Host Controller and System Partitioning Options for 3-D Gesture Recognition

User interfaces used to be simple switches like pressing a button on a keyboard or the left/right clicking of a mouse. Joysticks and mice gave us good linear control in the analog realm, and remain very straightforward and intuitive. An analog value, converted to digital, is read and acted upon. Often, several samples in time are used to verify a motion in a specific direction, speed and angle. Averaging of samples can also help tame glitchy motion.

Touchscreens followed this trend toward simplified detection and directional decoding, at least until multi-touch, which changed everything. With multi-touch, a new layer of useful, expressive input became possible. In reality, you could perform the same functions using a standard single-touch screen as you would with a multi-touch screen—but with multi-touch, you don’t need specialized-graphic-control zones (such as scroll bars on the side) to decode your actions.

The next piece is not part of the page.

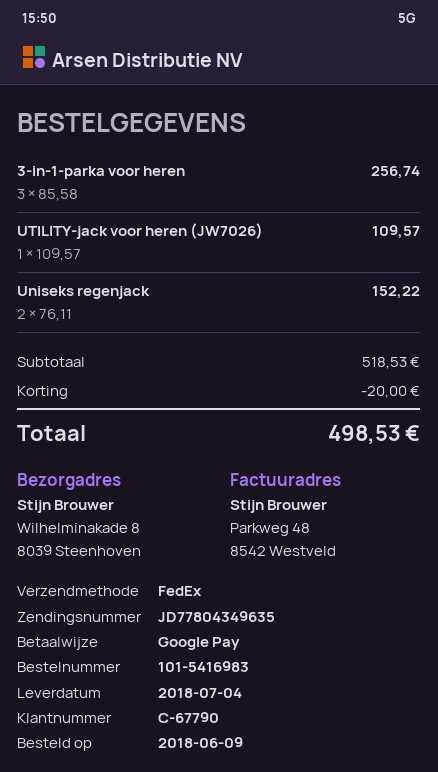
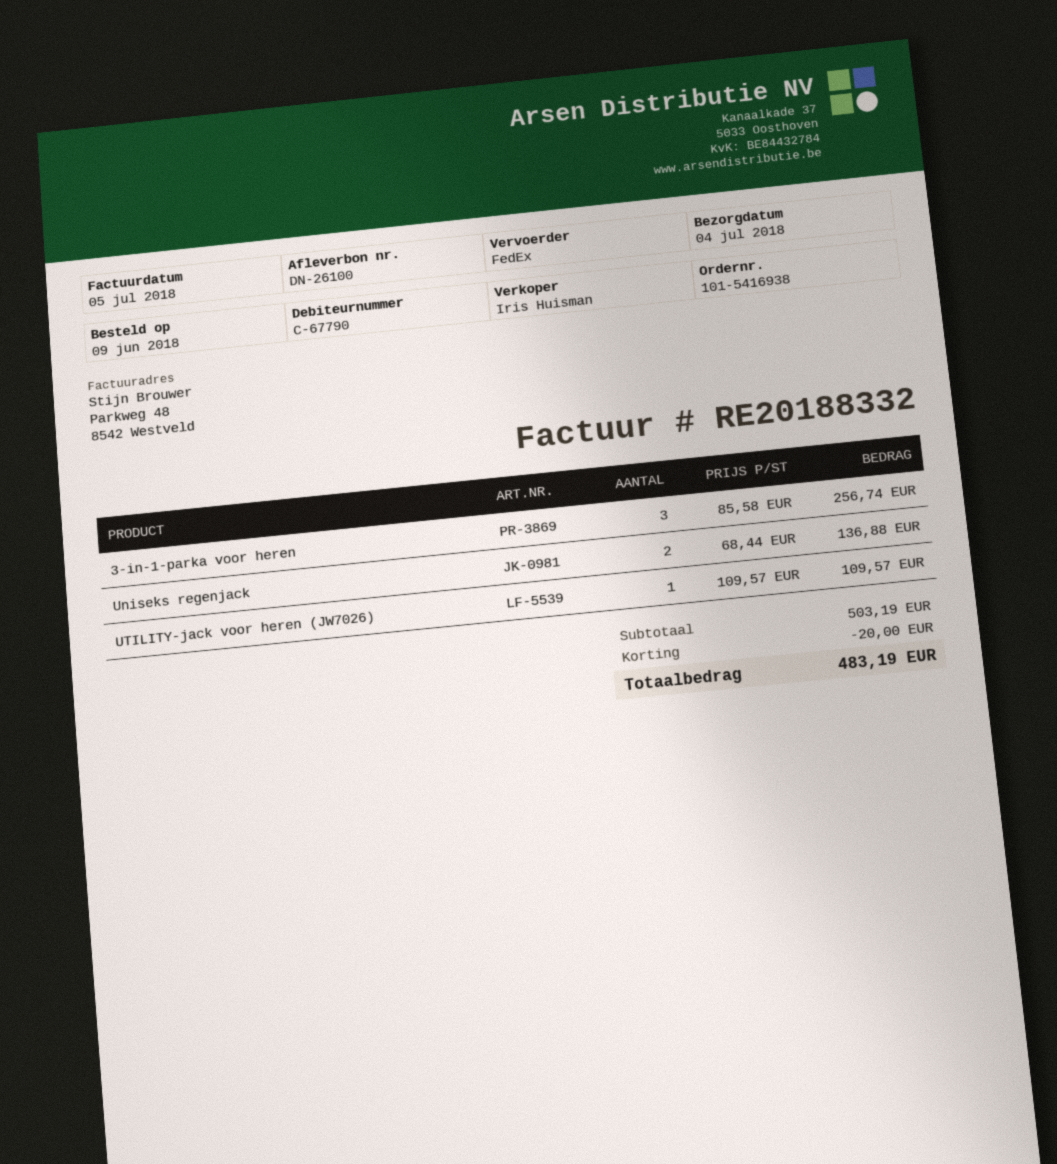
order number: 101-5416983 -> 101-5416938
Uniseks regenjack: 2 x 76.11 = 152.22 -> 2 x 68.44 = 136.88
subtotal: 518.53 -> 503.19
total: 498.53 -> 483.19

Like a mouse, a touch screen gives us two dimensions of control, and two (or more) fingers can be detected in motion to convey intent. But why limit ourselves to two dimensions when we can do three (or four)? With wearable computers gaining a lot of attention, a mouse and touch screen can become a bother. Instead, gesture recognition through the use of video cameras may be one of the main ways we interact with our wearable computers and the local peripherals attached to us in a Personal Area Network (PAN).

Indeed, human gesture recognition has become a popular new way to input information in gaming, consumer and mobile devices, including smartphones and tablets. This article looks at system architectures and techniques that can be applied to decoding gesture recognition and explores the MCUs that can be used to interface and decode video streams that contain gesture-intent commands. It includes the features to look for that allow the micro to more easily page through the frame memory, find edges, detect movements and directions, and come to conclusions about intent. All parts, datasheets, reference designs, tutorials, and development kits referenced here can be found online at Hotenda’s website.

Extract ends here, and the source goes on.